◆ Assignment:
Could you give the data that follows again exactly, without its pictures?

### Source information ###

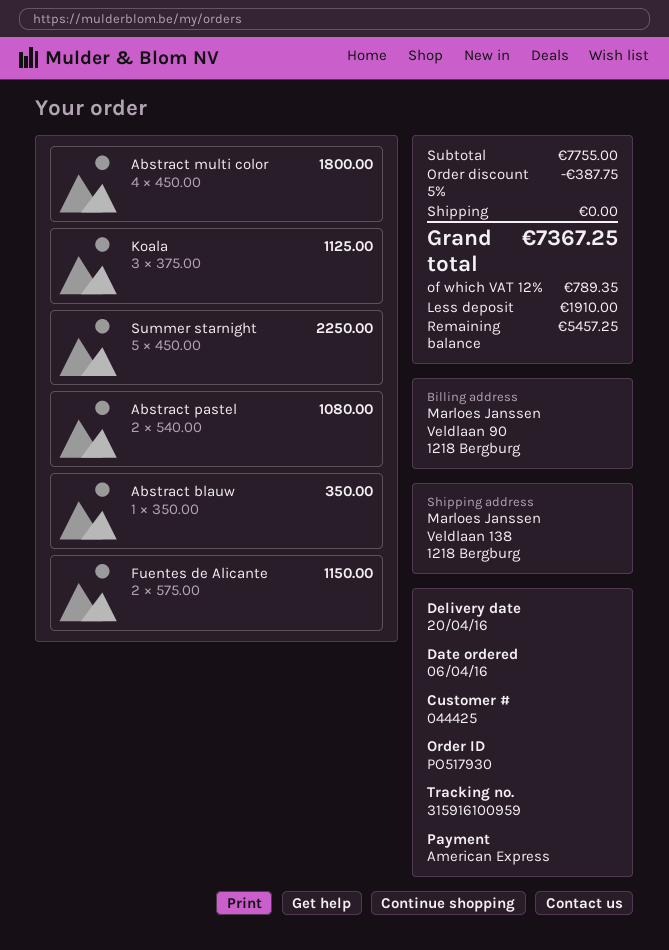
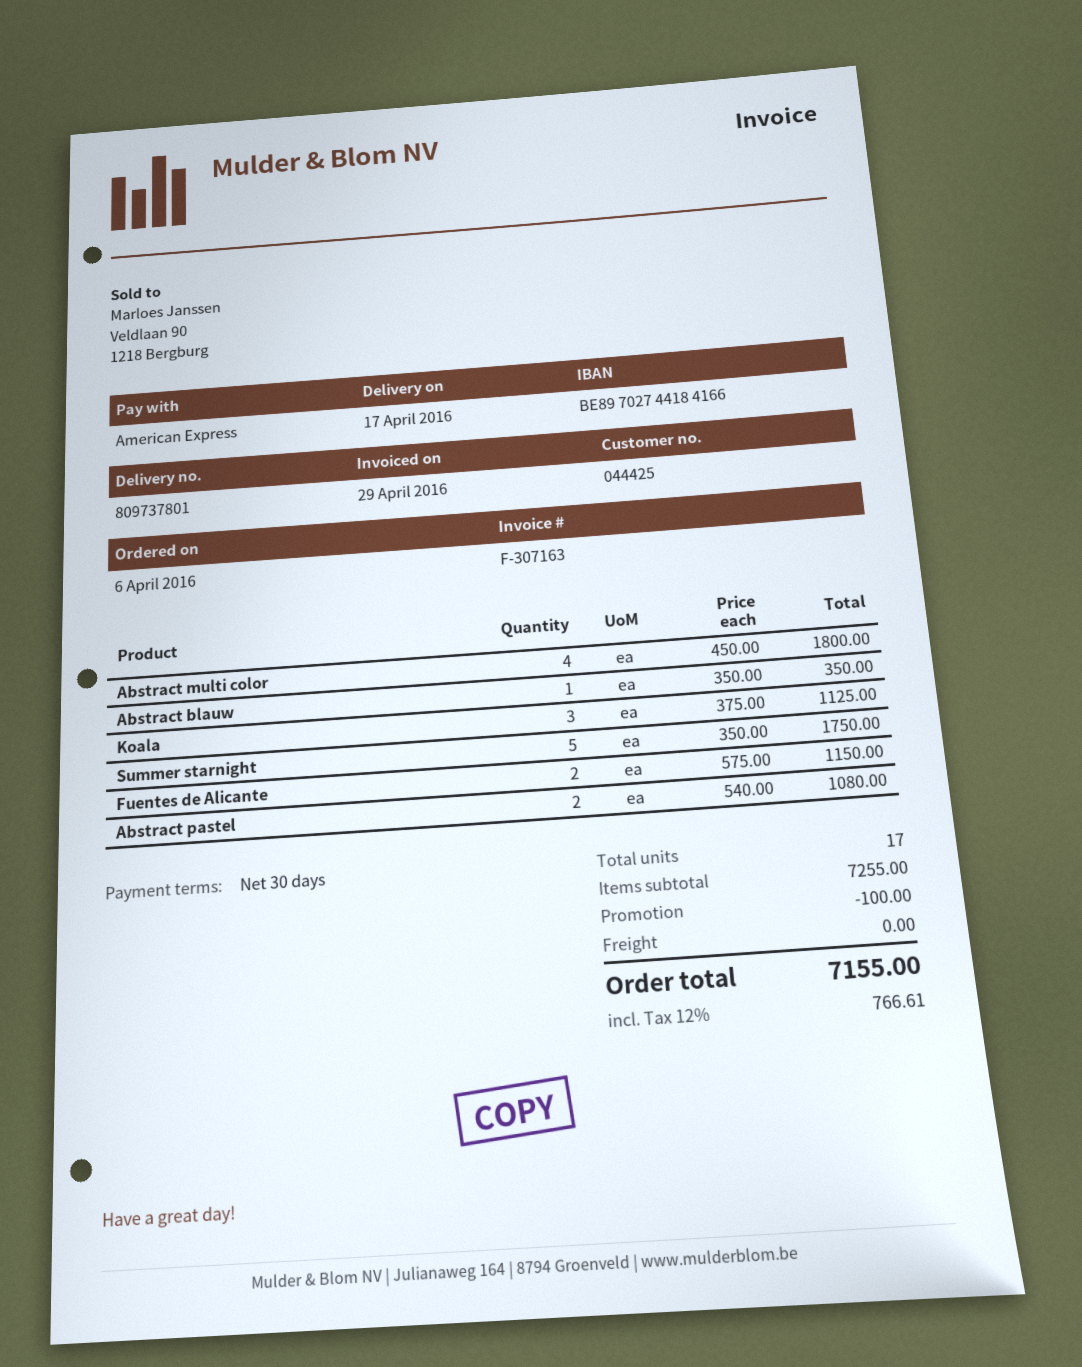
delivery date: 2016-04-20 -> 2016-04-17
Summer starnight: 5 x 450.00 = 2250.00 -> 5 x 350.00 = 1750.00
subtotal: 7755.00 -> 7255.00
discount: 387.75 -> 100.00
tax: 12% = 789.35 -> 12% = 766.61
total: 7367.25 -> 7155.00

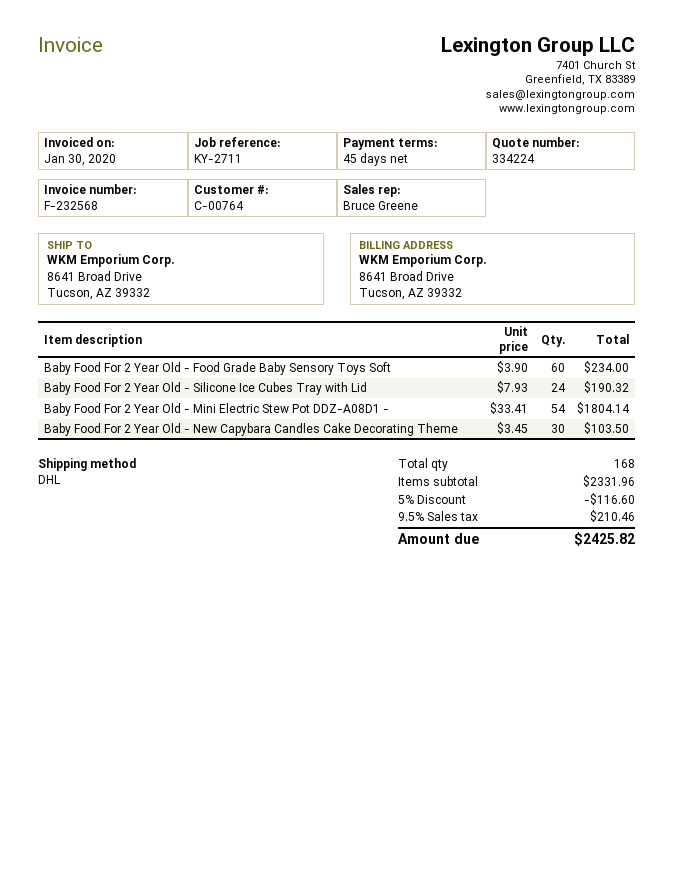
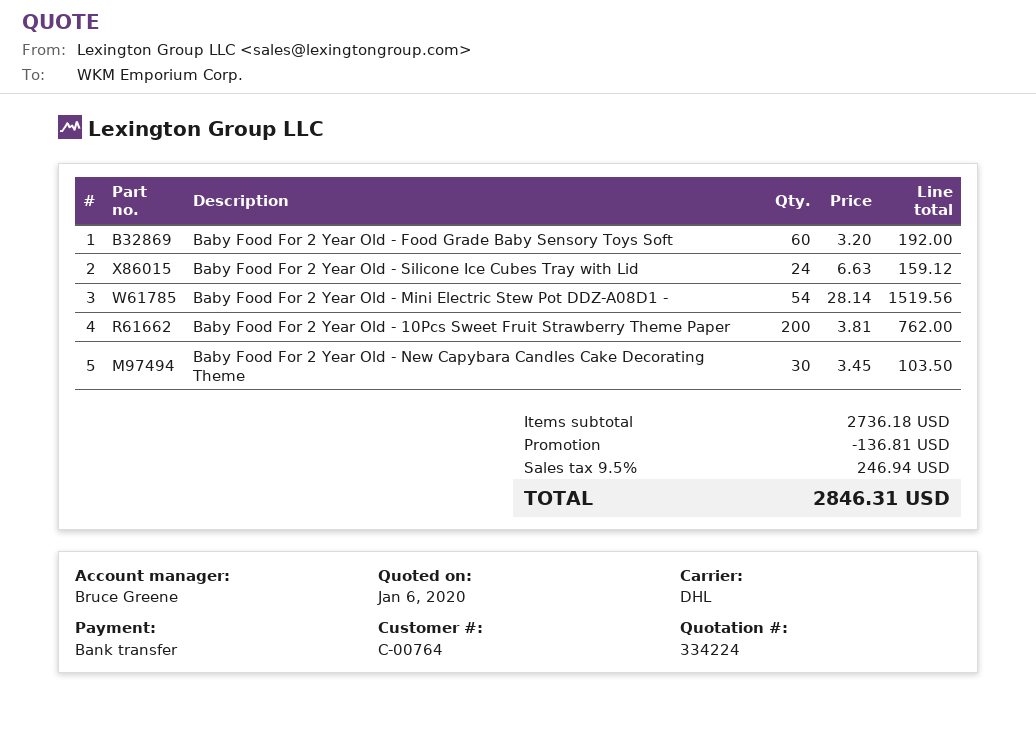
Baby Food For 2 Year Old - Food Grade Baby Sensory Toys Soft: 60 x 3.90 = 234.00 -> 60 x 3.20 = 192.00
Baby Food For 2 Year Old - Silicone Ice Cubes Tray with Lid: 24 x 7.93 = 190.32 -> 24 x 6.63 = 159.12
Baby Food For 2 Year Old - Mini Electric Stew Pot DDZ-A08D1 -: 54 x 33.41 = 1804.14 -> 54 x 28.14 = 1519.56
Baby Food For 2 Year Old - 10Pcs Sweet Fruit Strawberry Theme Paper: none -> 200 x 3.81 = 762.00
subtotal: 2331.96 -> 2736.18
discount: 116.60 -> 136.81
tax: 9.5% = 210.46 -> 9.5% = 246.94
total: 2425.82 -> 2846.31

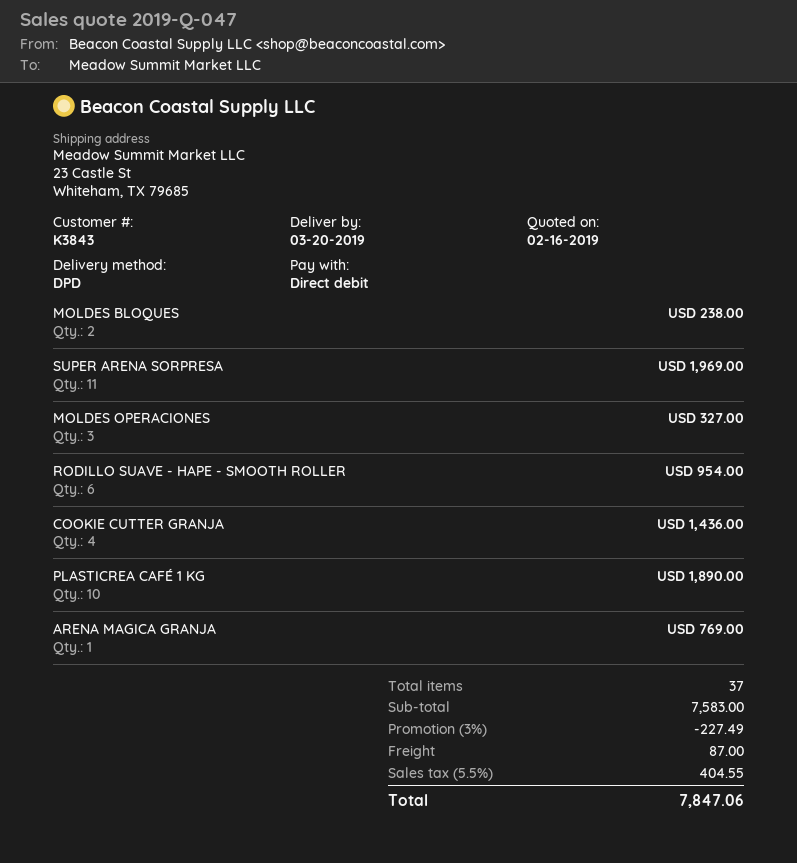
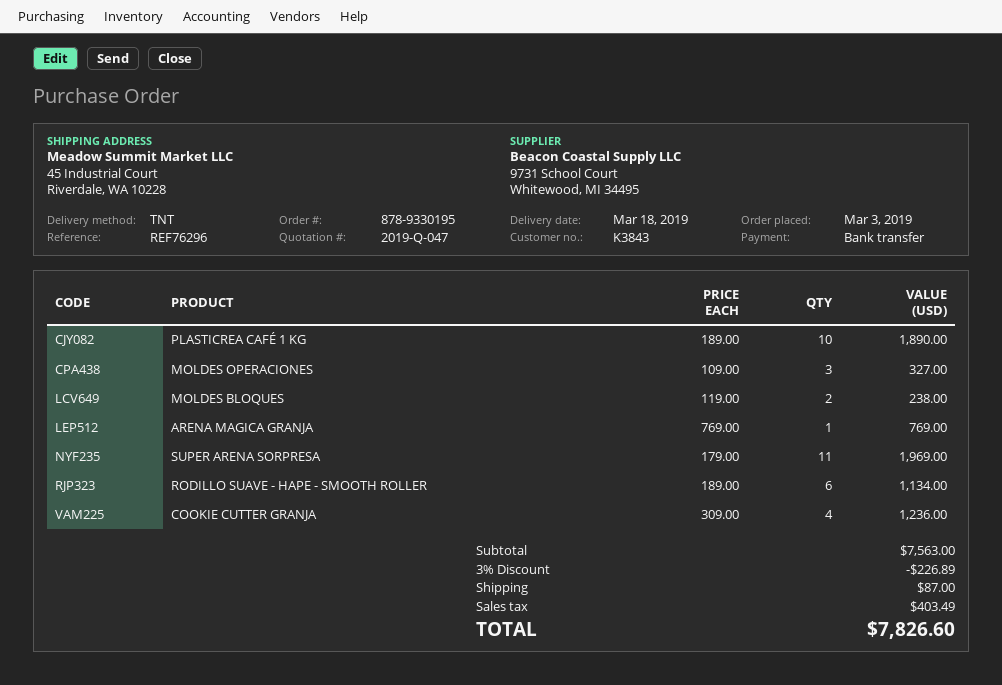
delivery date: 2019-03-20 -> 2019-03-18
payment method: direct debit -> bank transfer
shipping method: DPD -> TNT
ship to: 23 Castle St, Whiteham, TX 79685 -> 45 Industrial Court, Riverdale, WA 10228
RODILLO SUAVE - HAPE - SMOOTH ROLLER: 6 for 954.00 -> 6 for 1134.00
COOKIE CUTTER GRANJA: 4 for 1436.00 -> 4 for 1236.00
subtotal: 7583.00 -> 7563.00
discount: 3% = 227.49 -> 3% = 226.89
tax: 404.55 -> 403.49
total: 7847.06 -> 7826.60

###

◆ Output of the exercise:
delivery date: 2016-04-20 -> 2016-04-17
Summer starnight: 5 x 450.00 = 2250.00 -> 5 x 350.00 = 1750.00
subtotal: 7755.00 -> 7255.00
discount: 387.75 -> 100.00
tax: 12% = 789.35 -> 12% = 766.61
total: 7367.25 -> 7155.00

Baby Food For 2 Year Old - Food Grade Baby Sensory Toys Soft: 60 x 3.90 = 234.00 -> 60 x 3.20 = 192.00
Baby Food For 2 Year Old - Silicone Ice Cubes Tray with Lid: 24 x 7.93 = 190.32 -> 24 x 6.63 = 159.12
Baby Food For 2 Year Old - Mini Electric Stew Pot DDZ-A08D1 -: 54 x 33.41 = 1804.14 -> 54 x 28.14 = 1519.56
Baby Food For 2 Year Old - 10Pcs Sweet Fruit Strawberry Theme Paper: none -> 200 x 3.81 = 762.00
subtotal: 2331.96 -> 2736.18
discount: 116.60 -> 136.81
tax: 9.5% = 210.46 -> 9.5% = 246.94
total: 2425.82 -> 2846.31

delivery date: 2019-03-20 -> 2019-03-18
payment method: direct debit -> bank transfer
shipping method: DPD -> TNT
ship to: 23 Castle St, Whiteham, TX 79685 -> 45 Industrial Court, Riverdale, WA 10228
RODILLO SUAVE - HAPE - SMOOTH ROLLER: 6 for 954.00 -> 6 for 1134.00
COOKIE CUTTER GRANJA: 4 for 1436.00 -> 4 for 1236.00
subtotal: 7583.00 -> 7563.00
discount: 3% = 227.49 -> 3% = 226.89
tax: 404.55 -> 403.49
total: 7847.06 -> 7826.60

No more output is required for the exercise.